投資を会計処理する原価法

原価法の概要

投資事業体が投資を行い、その投資に以下の2つの基準がある場合、投資家は原価法を使用して投資を会計処理します。

  • 投資家は、投資先に対して実質的な影響力を持ちません(通常、投資先の株式の20%以下の投資と見なされます)。

  • 投資には、簡単に決定できる公正価値はありません。

このような状況では、原価法では、投資家が取得原価(つまり、購入価格)で投資を会計処理することが義務付けられています。この情報は、投資家の貸借対照表に資産として表示されます。

投資家が最初の取引を記録した後は、投資の公正市場価値が記録された取得原価を下回ったという証拠がない限り、それを調整する必要はありません。もしそうなら、投資家は投資の記録されたコストをその新しい公正市場価値に書き留めます。

公正市場価値が取得原価を超えて上昇したという証拠がある場合、一般に公正妥当と認められた会計原則の下では、投資の記録価値を上昇させることは許可されていません。

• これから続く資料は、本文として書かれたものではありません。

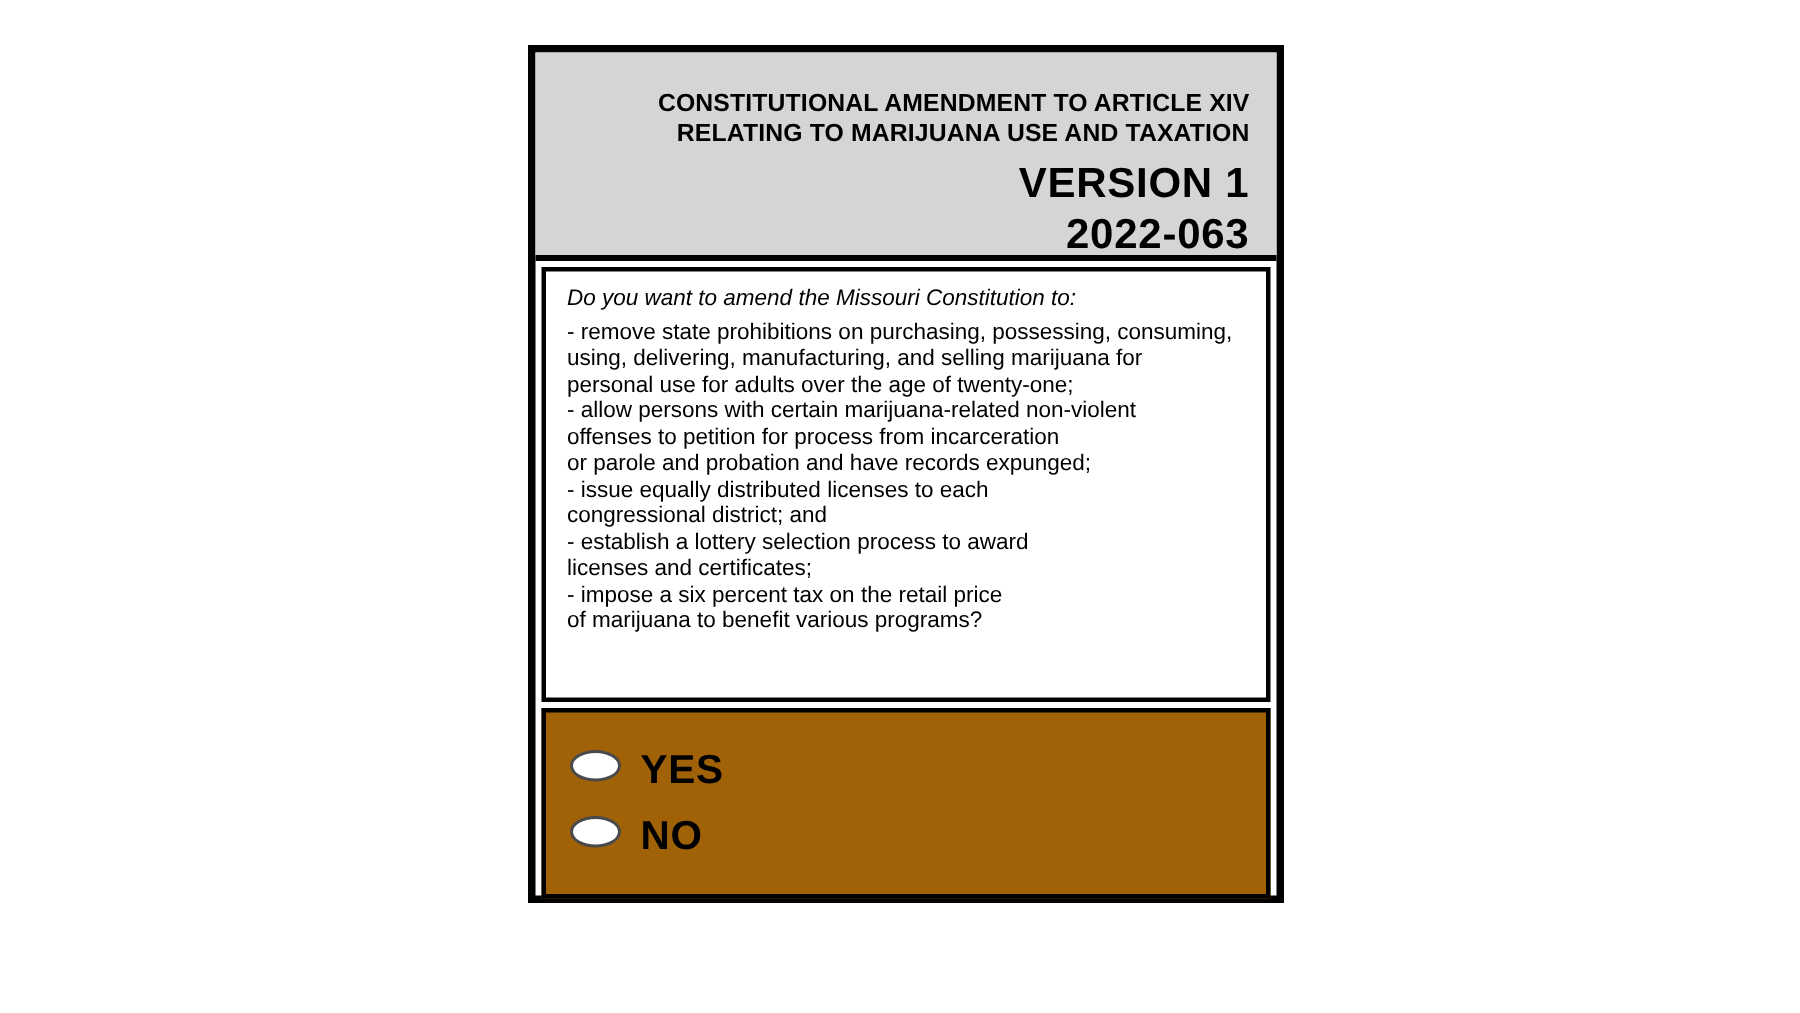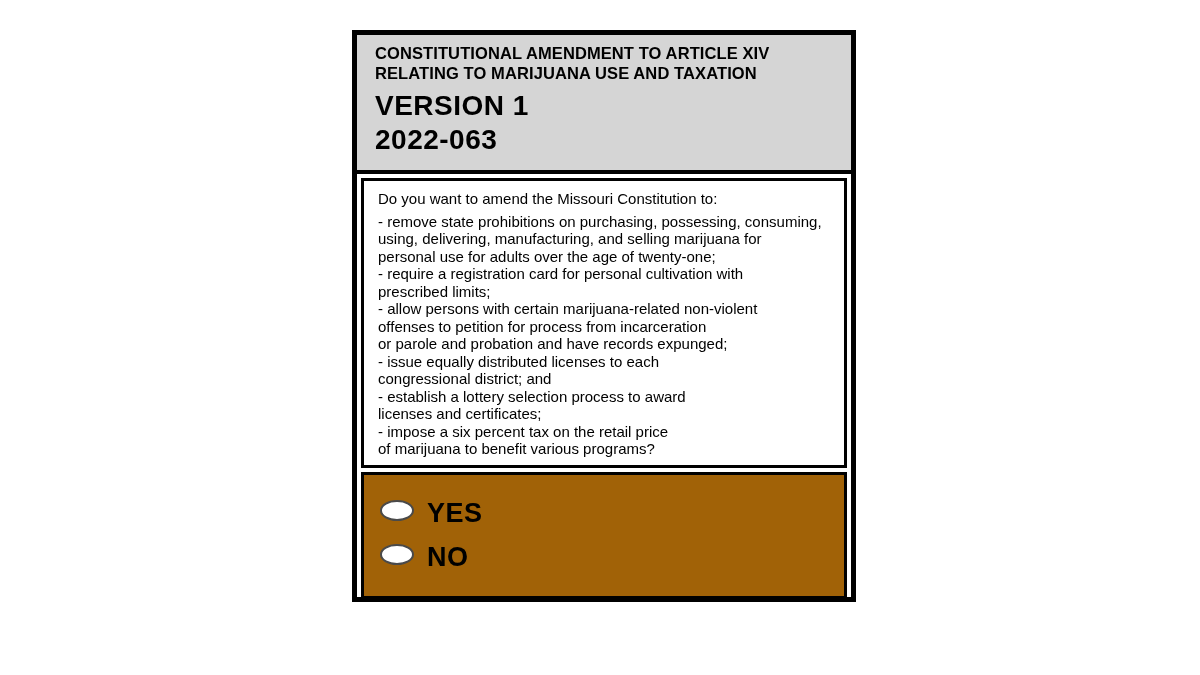--- a/index.html
+++ b/index.html
@@ -24,8 +24,8 @@
   .ballot-header {
     background: #d5d5d5;
     border-bottom: 4px solid #000000;
-    text-align: left;
-    padding: 8px 18px 12px 18px;
+    text-align: right;
+    padding: 24px 18px 12px 18px;
     height: 139px;
   }
   .ballot-header .title {

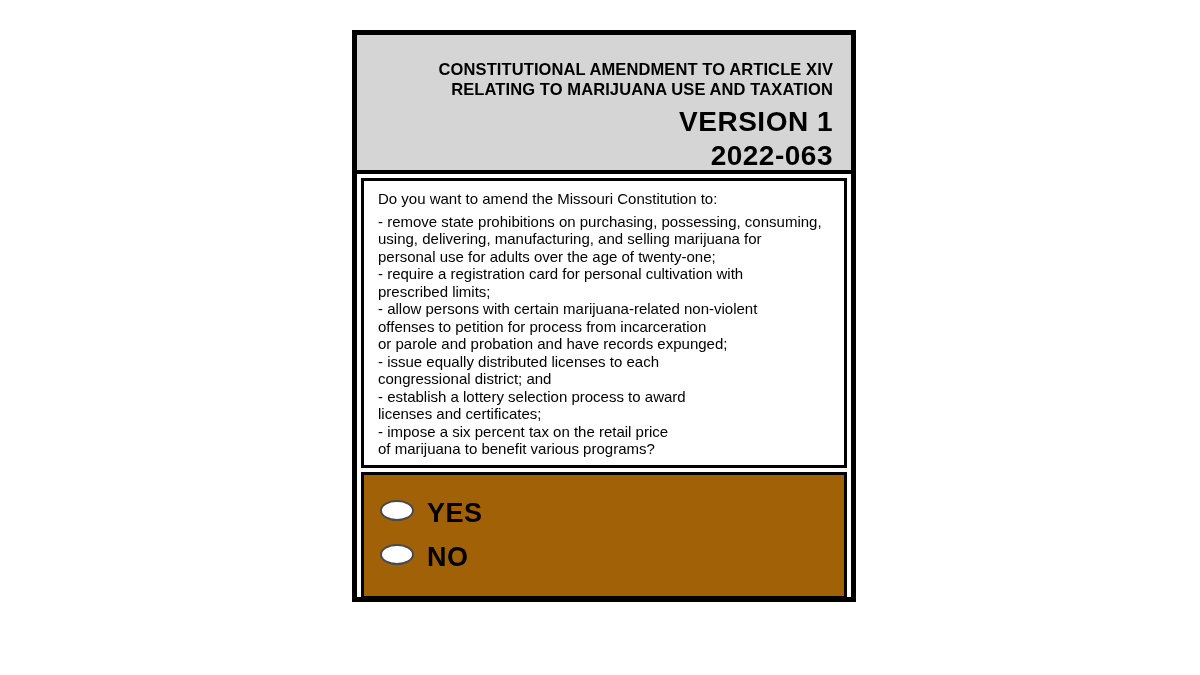--- a/index.html
+++ b/index.html
@@ -61,6 +61,7 @@
   }
   .question-box .intro {
     margin-bottom: 5px;
+    font-style: italic;
   }
   .question-box .bullet {
     white-space: pre-line;

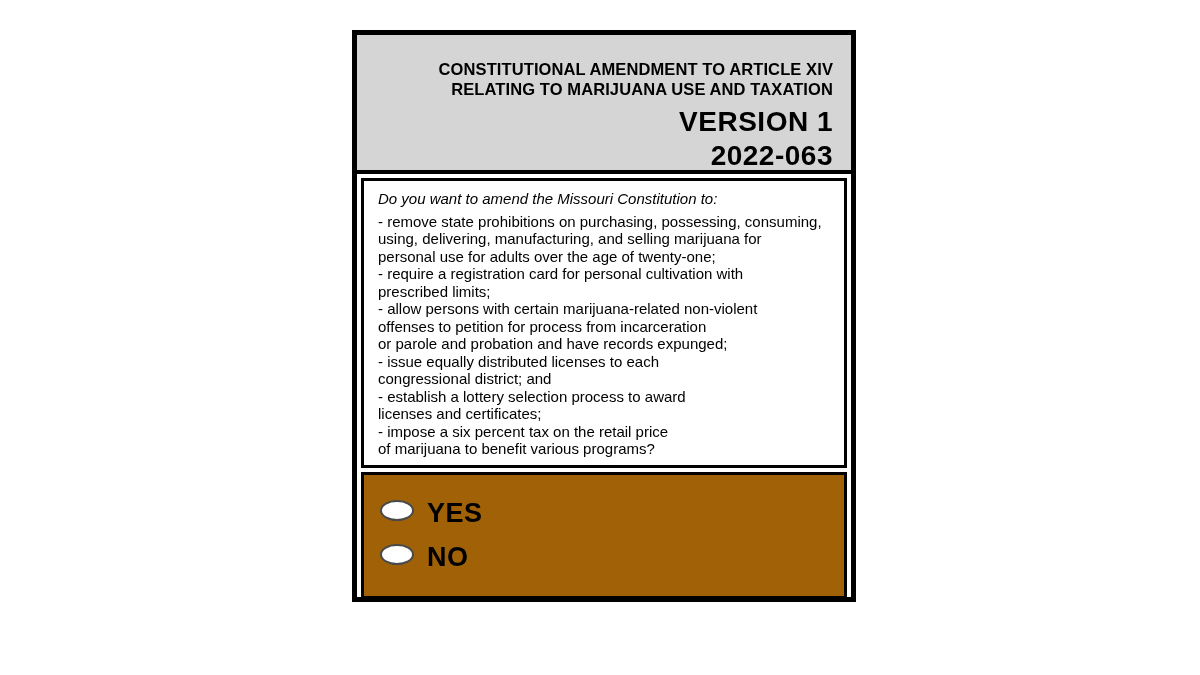--- a/index.html
+++ b/index.html
@@ -114,8 +114,6 @@
     <div class="bullet">- remove state prohibitions on purchasing, possessing, consuming,
 using, delivering, manufacturing, and selling marijuana for
 personal use for adults over the age of twenty-one;</div>
-    <div class="bullet">- require a registration card for personal cultivation with
-prescribed limits;</div>
     <div class="bullet">- allow persons with certain marijuana-related non-violent
 offenses to petition for process from incarceration
 or parole and probation and have records expunged;</div>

これは、投資を記録するための非常に保守的なアプローチです。

その他の原価法規則

上記の点に加えて、以下の会計規則も原価法に適用されます。

  • 投資先が配当金を支払う場合、投資家はそれらを配当収入として記録します。投資勘定への影響はありません。

  • 投資先が未分配の収益を持っている場合、それらは投資家の記録にまったく表示されません。

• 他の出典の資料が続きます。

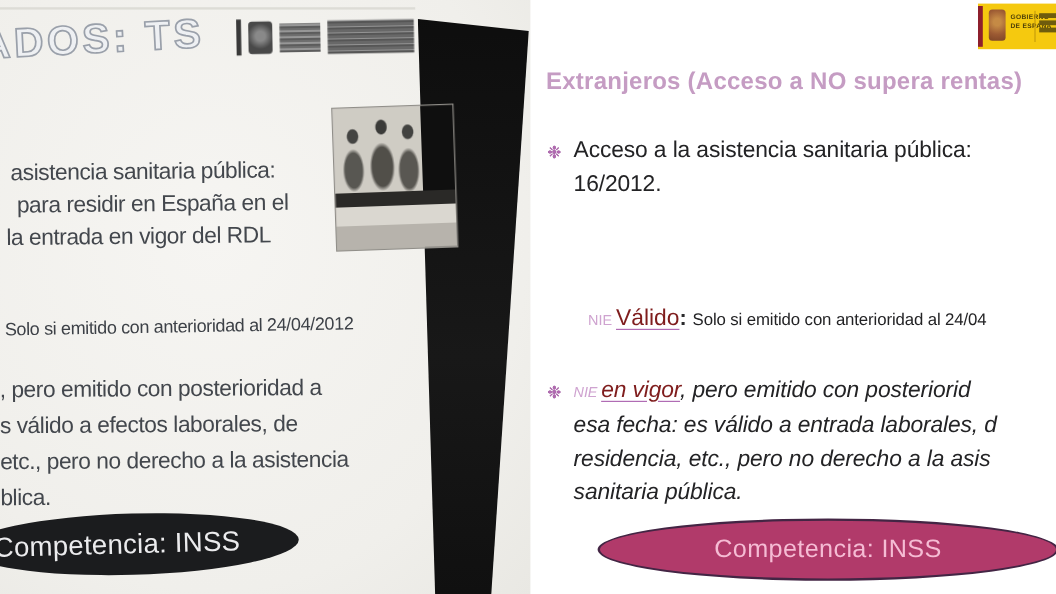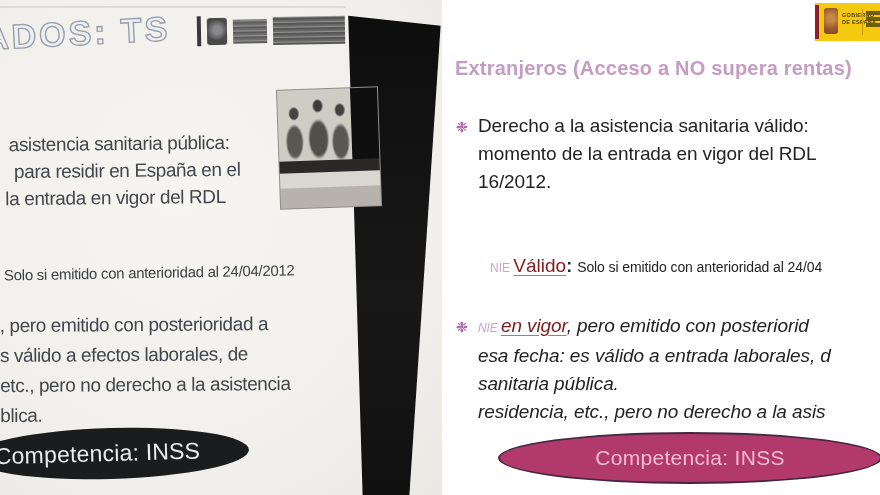--- a/index.html
+++ b/index.html
@@ -138,7 +138,7 @@
 
   <div id="b1-icon" class="abs bullet-ic">❉</div>
   <div id="bullet1" class="abs rtext">
-    <div class="ln">Derecho a la asistencia sanitaria válido:</div>
+    <div class="ln">Acceso a la asistencia sanitaria pública:</div>
     <div class="ln">momento de la entrada en vigor del RDL</div>
     <div class="ln">16/2012.</div>
   </div>

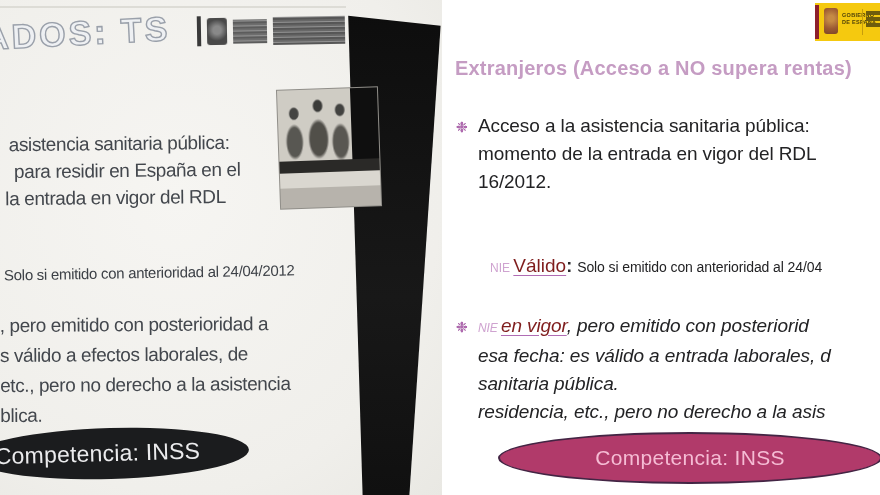--- a/index.html
+++ b/index.html
@@ -139,7 +139,6 @@
   <div id="b1-icon" class="abs bullet-ic">❉</div>
   <div id="bullet1" class="abs rtext">
     <div class="ln">Acceso a la asistencia sanitaria pública:</div>
-    <div class="ln">momento de la entrada en vigor del RDL</div>
     <div class="ln">16/2012.</div>
   </div>
 

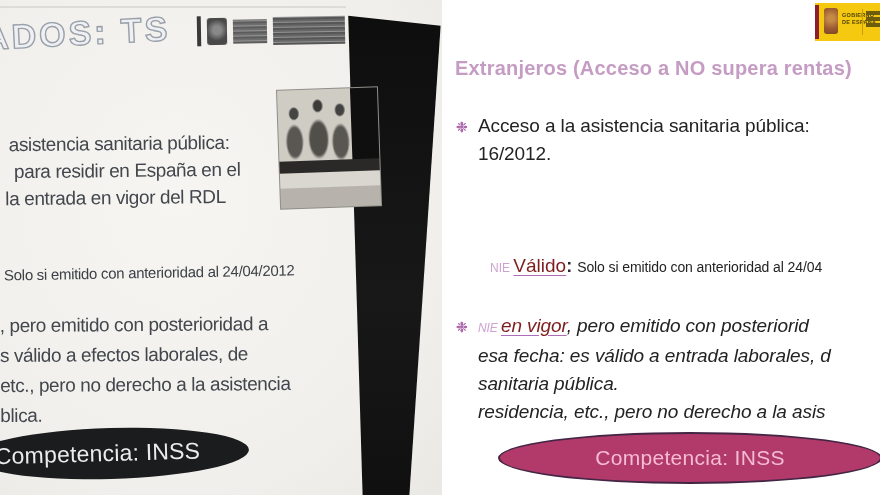--- a/index.html
+++ b/index.html
@@ -150,8 +150,8 @@
   <div id="bullet2" class="abs rtext">
     <div class="ln"><span class="nie-lilac">NIE </span><span class="nie-pink">en vigor</span><span>, pero emitido con posteriorid</span></div>
     <div class="ln">esa fecha: es válido a entrada laborales, d</div>
+    <div class="ln">residencia, etc., pero no derecho a la asis</div>
     <div class="ln">sanitaria pública.</div>
-    <div class="ln">residencia, etc., pero no derecho a la asis</div>
   </div>
 
   <div id="right-badge" class="abs">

投資を会計処理する別の方法は、持分法です。持分法は、投資家が投資先に対して重要な影響力を持っている場合にのみ使用されます。原価法は初期の記録と減損の定期的な検査のみを必要とするため、持分法よりも原価法で投資を会計処理する方がかなり簡単です。

原価法の例

ABC Internationalは、Purple Widgets Corporationの10%の持分を1,000,000ドルで取得します。直近の報告期間において、パープルは10万ドルの純利益を認識し、2万ドルの配当を発行します。原価法の要件の下で、ABCは1,000,000ドルの初期投資と、20,000ドルの配当の10%のシェアを記録します。 ABCは他のエントリを作成しません。